Tsiris pointed to YouTube’s comment section to differentiate good advice from bad. Before implementing any advice he learns on the platform, he’ll look at the comments and review what other viewers are saying, before taking the information seriously.

He said he is also cautious of the fact that some creators are more interested in profits from viewers rather than helping them manage their finances and bears this in mind when deciding who to watch.

Earlier this year, Australia zeroed in on misinformation, warning “finfluencers” (finance influencers) to get licensed to give financial advice or face jail time. But since no such requirement exists in North America, the responsibility usually falls on the viewer.

Third-year finance student Ishan Patel says that students shouldn’t be investing without properly getting information from a trusted source.

“I feel like it's important that everyone should get a good idea of what their investment is,” he says. “I don't think blind investing has made anyone rich ever. You need to learn and do your research.”

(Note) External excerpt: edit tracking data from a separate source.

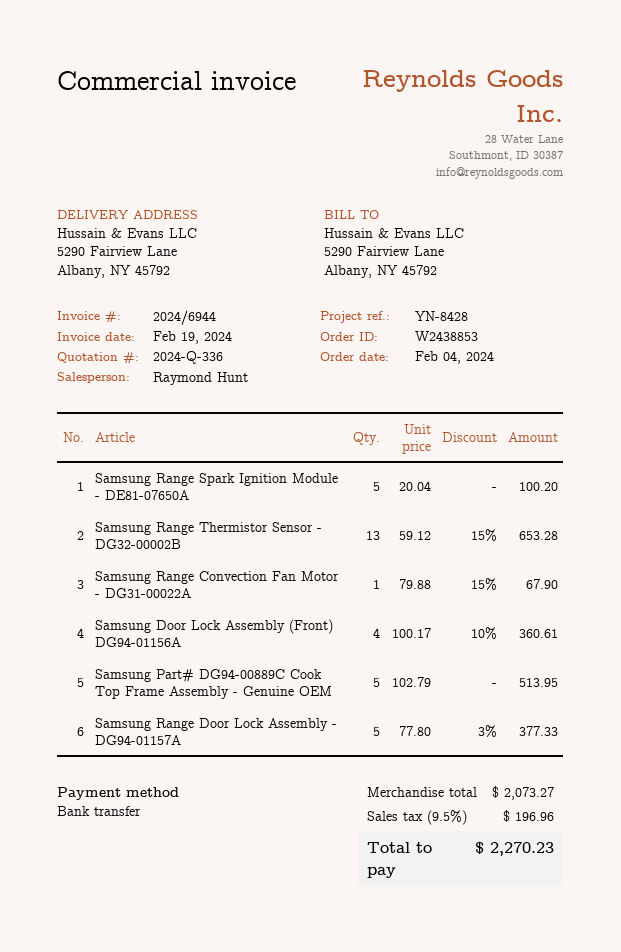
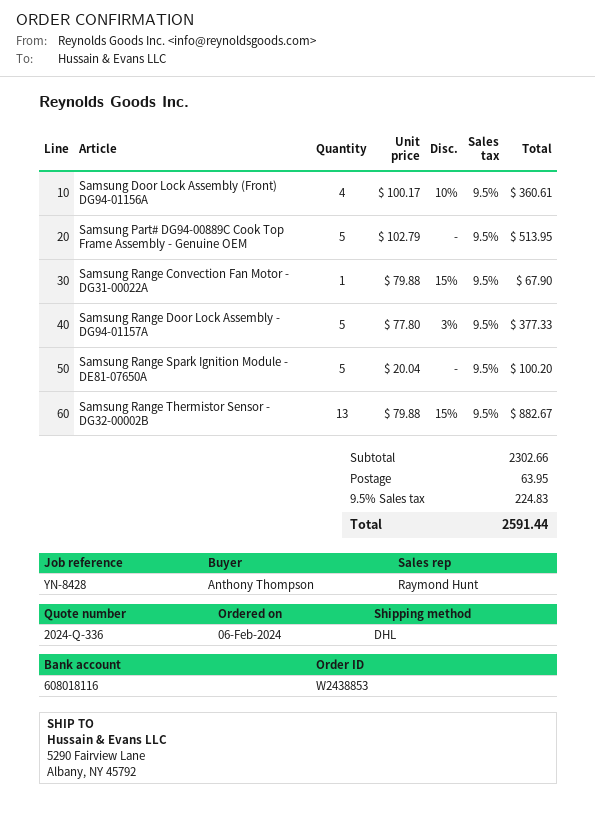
order date: 2024-02-04 -> 2024-02-06
Samsung Range Thermistor Sensor - DG32-00002B: 13 x 59.12 - 15% = 653.28 -> 13 x 79.88 - 15% = 882.67
subtotal: 2073.27 -> 2302.66
shipping: none -> 63.95
tax: 9.5% = 196.96 -> 9.5% = 224.83
total: 2270.23 -> 2591.44

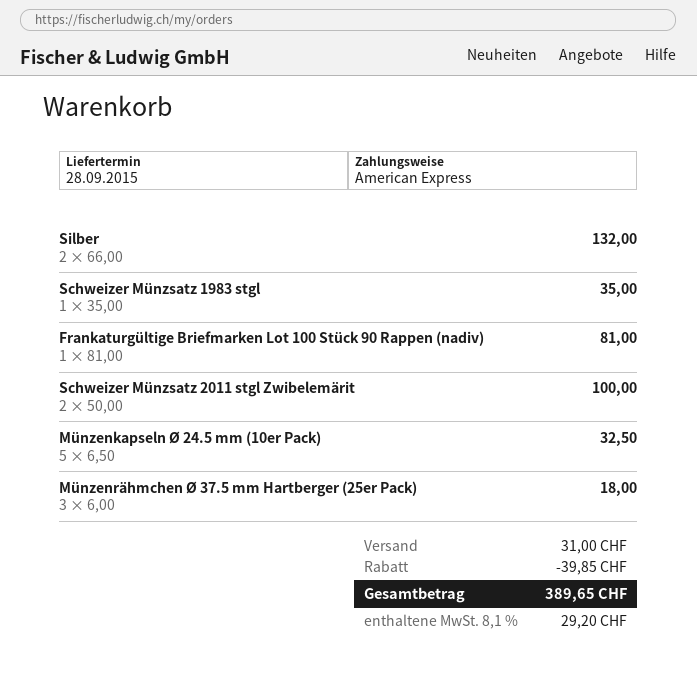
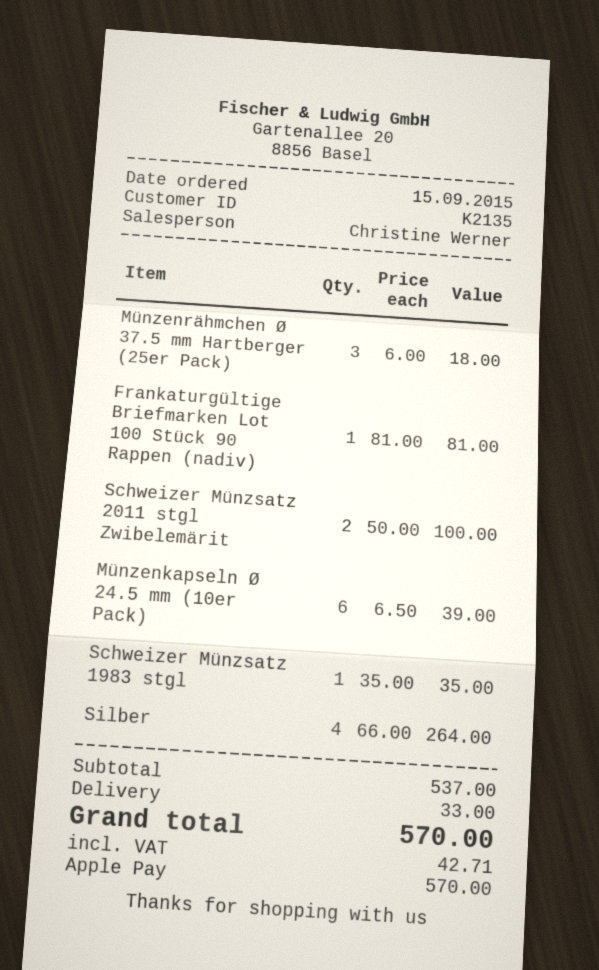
payment method: American Express -> Apple Pay
Silber: 2 x 66.00 = 132.00 -> 4 x 66.00 = 264.00
Münzenkapseln Ø 24.5 mm (10er Pack): 5 x 6.50 = 32.50 -> 6 x 6.50 = 39.00
discount: 39.85 -> none
shipping: 31.00 -> 33.00
tax: 29.20 -> 42.71
total: 389.65 -> 570.00

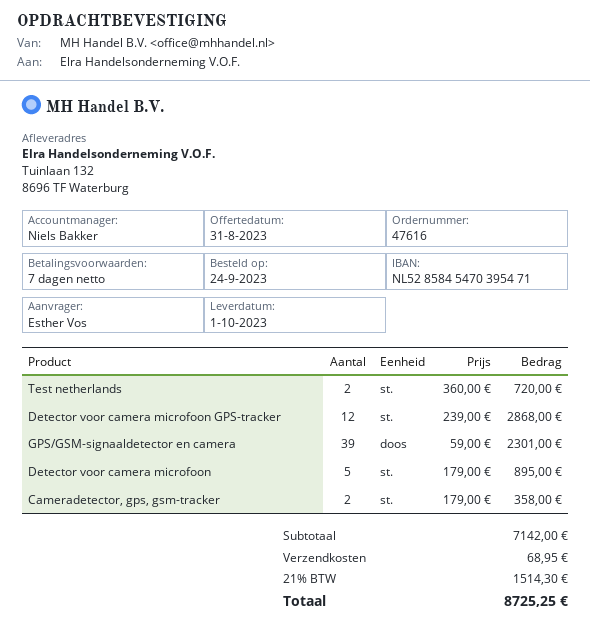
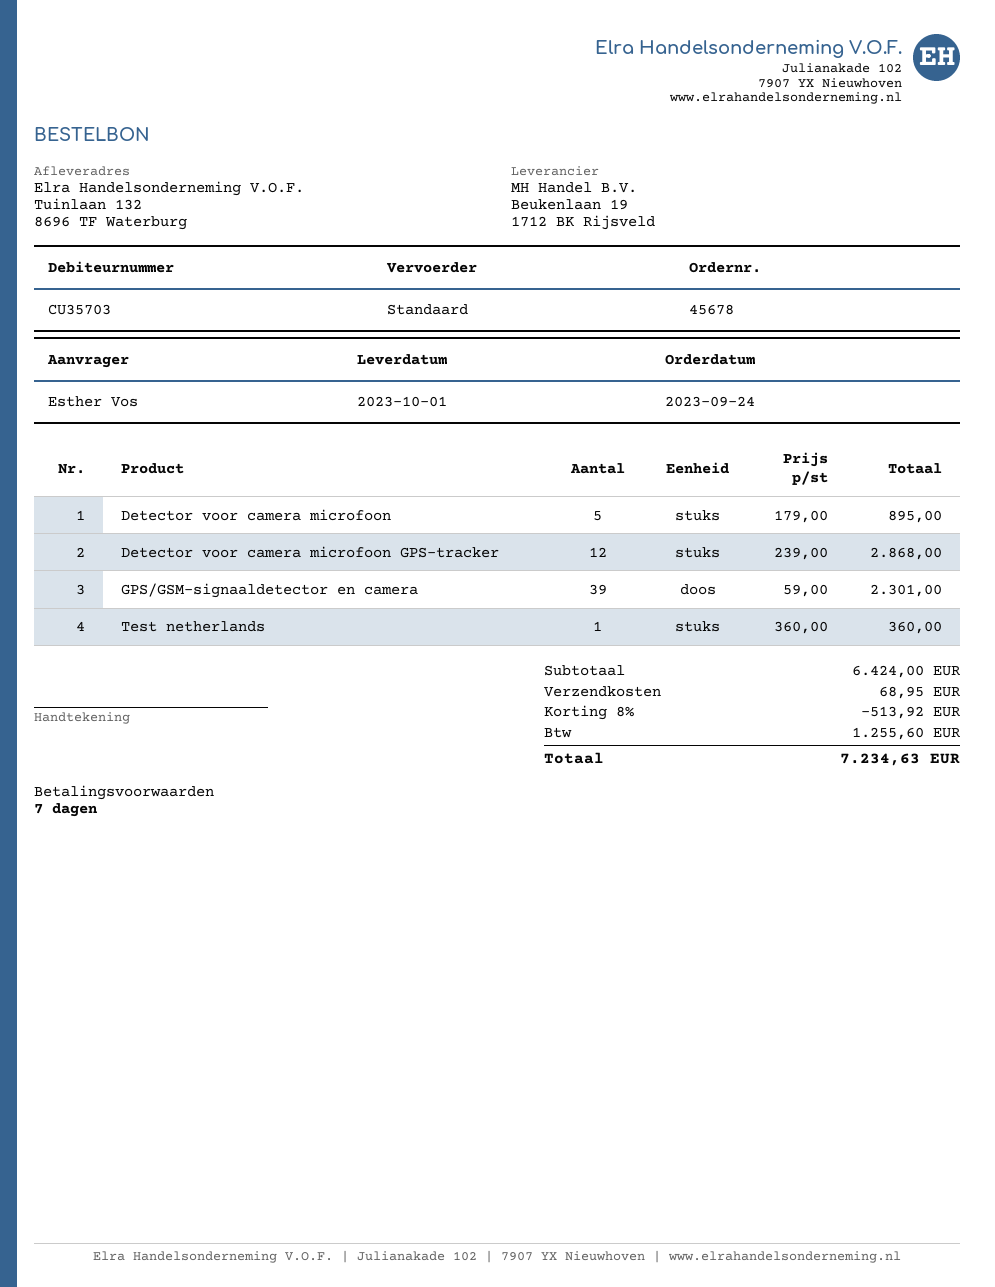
order number: 47616 -> 45678
Test netherlands: 2 x 360.00 = 720.00 -> 1 x 360.00 = 360.00
Cameradetector, gps, gsm-tracker: 2 x 179.00 = 358.00 -> none
subtotal: 7142.00 -> 6424.00
discount: none -> 8% = 513.92
tax: 1514.30 -> 1255.60
total: 8725.25 -> 7234.63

Patel cites market intelligence platform CapIQ and business news outlet Bloomberg as his go-to source for real-time information on stocks and investments and does his best to avoid opinion-based information, especially from finfluencers.

“If you really want to check out the latest news on a company, it's really easy to go on Bloomberg rather than searching on Google and seeing five different websites and going from there,” Patel said.

He added that outlets like Bloomberg provide easy and reliable access to reported news and updates, as opposed to offering finance advice, allowing readers to make their own decisions based on their individual circumstances.

Since some students don’t have a background in finance or the time to do research, Lifehacker, a software and technology webblog owned by media company G/O Media, states on their site that it is important that people at least get familiar with the problems of misleading advice.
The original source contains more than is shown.